◆ Change detection outputs
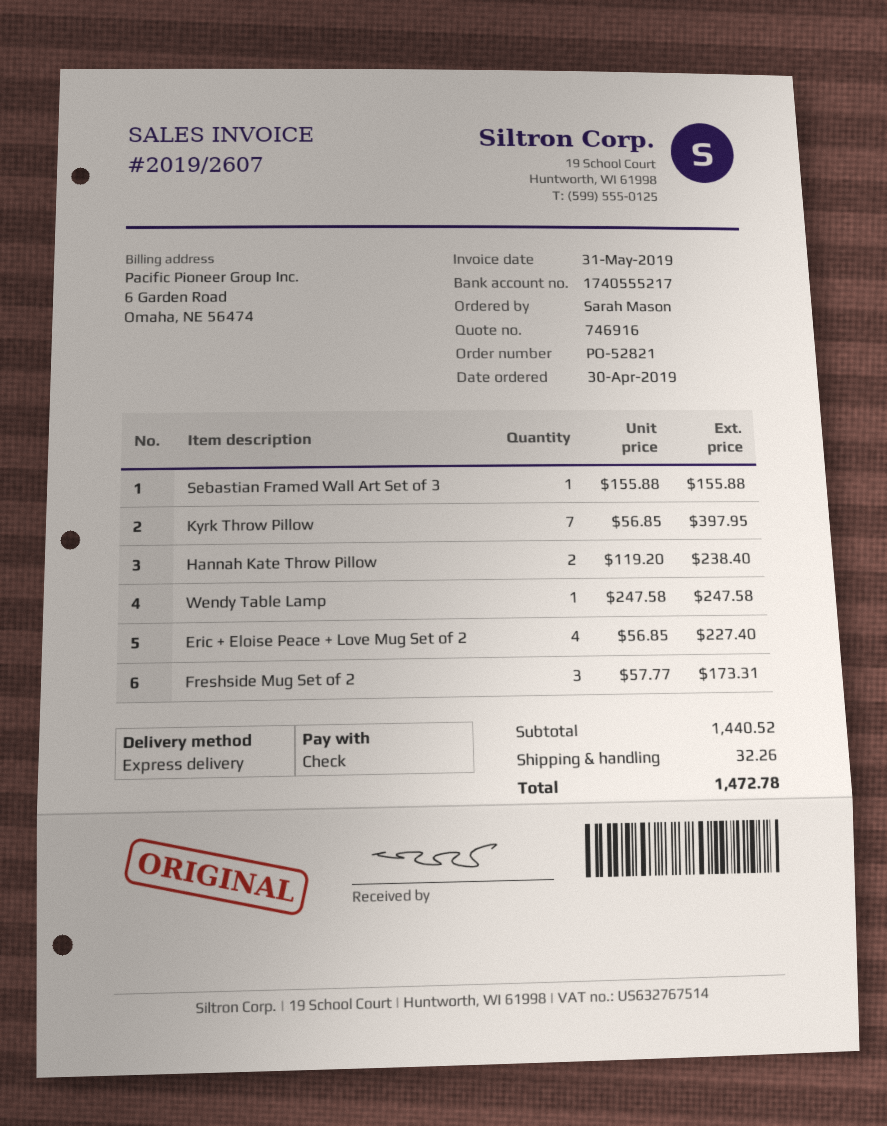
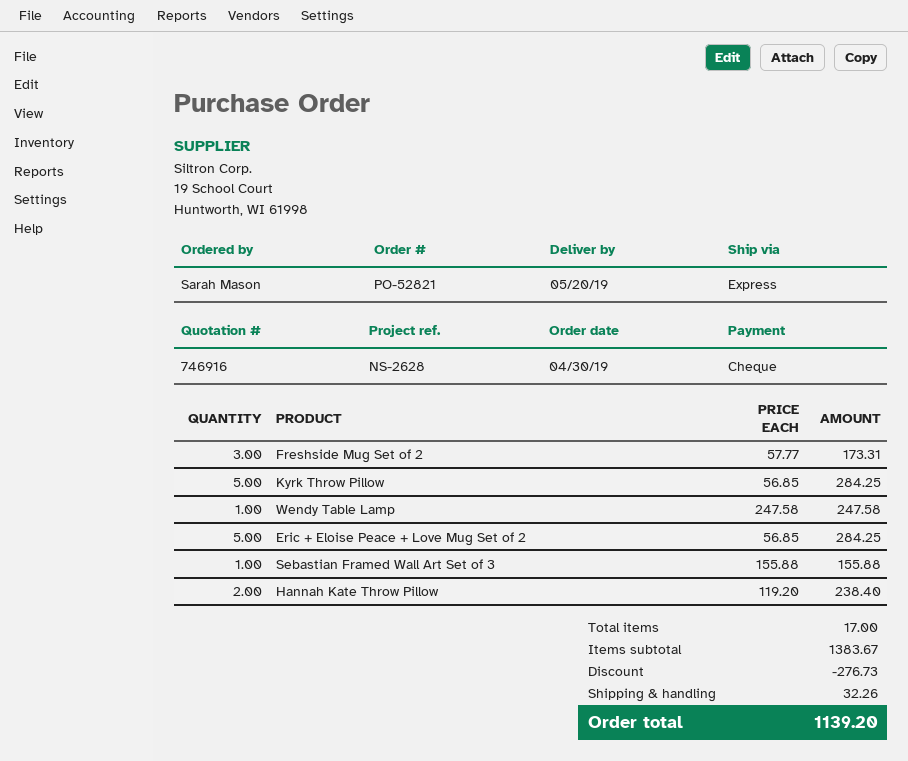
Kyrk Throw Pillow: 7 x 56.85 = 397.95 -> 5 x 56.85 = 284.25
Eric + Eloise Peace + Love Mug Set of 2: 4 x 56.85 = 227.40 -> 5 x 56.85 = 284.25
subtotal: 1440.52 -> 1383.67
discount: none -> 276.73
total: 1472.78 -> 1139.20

--

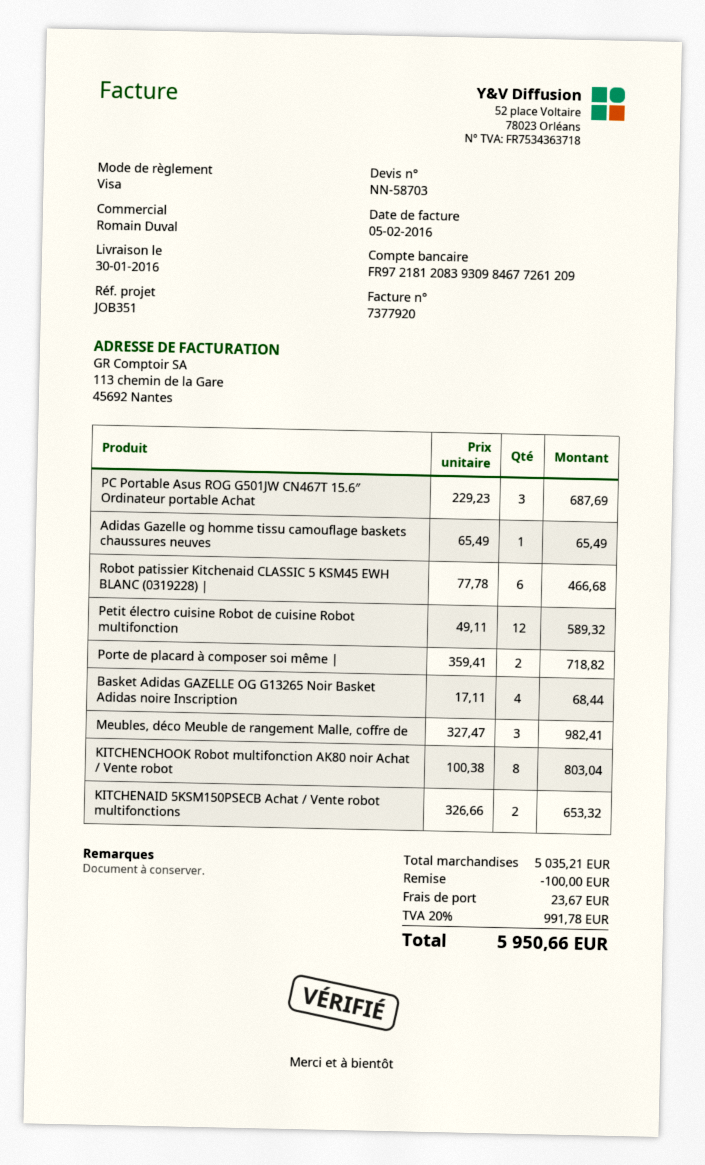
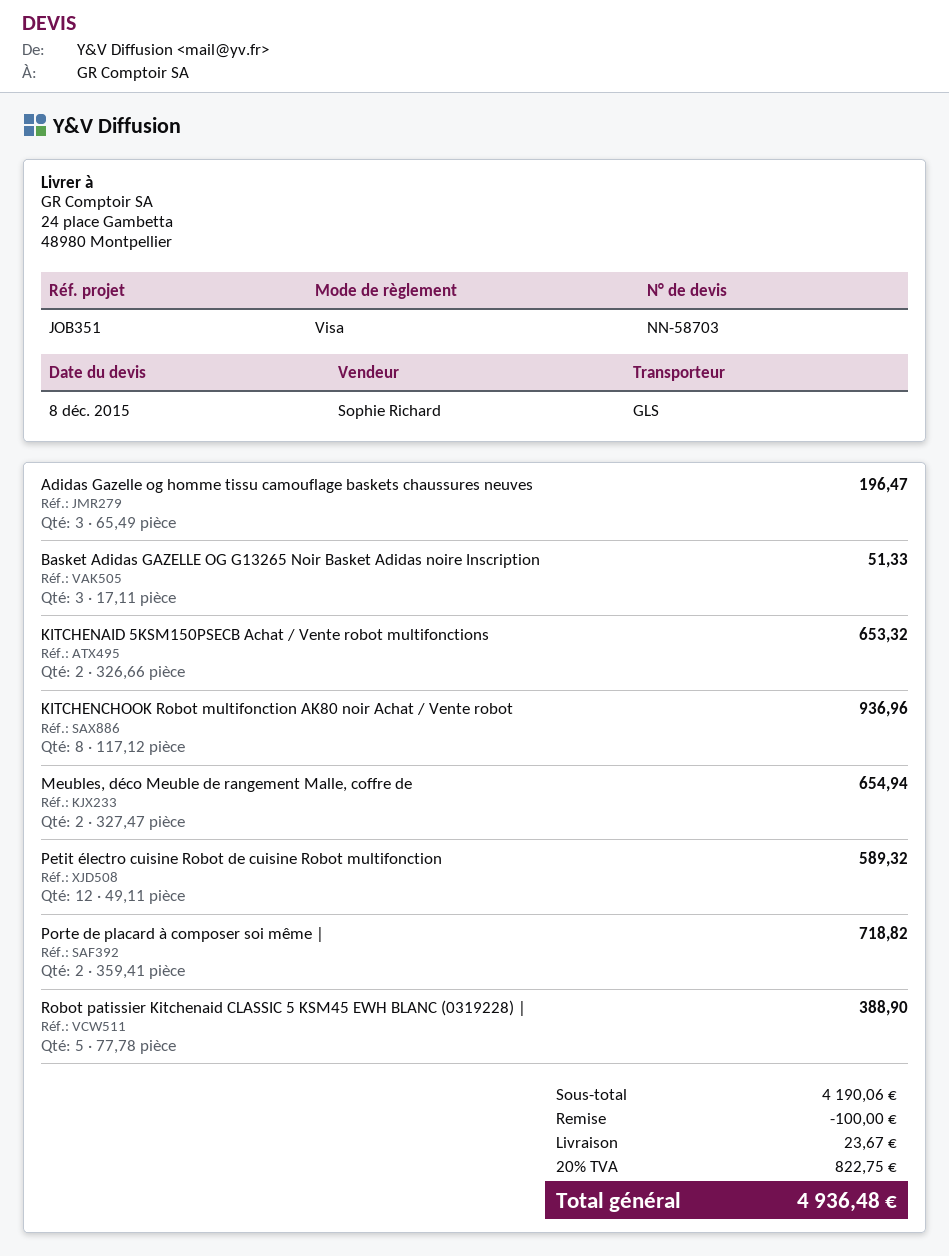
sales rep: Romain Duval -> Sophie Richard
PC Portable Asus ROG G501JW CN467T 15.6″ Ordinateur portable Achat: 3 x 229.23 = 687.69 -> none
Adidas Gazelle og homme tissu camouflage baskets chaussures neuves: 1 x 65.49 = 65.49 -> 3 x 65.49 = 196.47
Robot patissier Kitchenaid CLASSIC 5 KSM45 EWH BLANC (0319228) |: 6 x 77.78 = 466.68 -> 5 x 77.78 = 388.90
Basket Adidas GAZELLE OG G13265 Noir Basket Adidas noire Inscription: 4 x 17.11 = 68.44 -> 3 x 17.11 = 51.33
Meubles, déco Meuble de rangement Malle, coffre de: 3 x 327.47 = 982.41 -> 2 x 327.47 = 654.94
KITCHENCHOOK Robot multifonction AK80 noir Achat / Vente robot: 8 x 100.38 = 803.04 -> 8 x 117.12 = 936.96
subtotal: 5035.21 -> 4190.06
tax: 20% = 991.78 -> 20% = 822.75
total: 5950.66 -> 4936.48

◆ EXERCISE REQUIREMENTS
Tally every line of the data that holds the word "Achat" and write the count alone.

◆ WRITTEN RESPONSE
2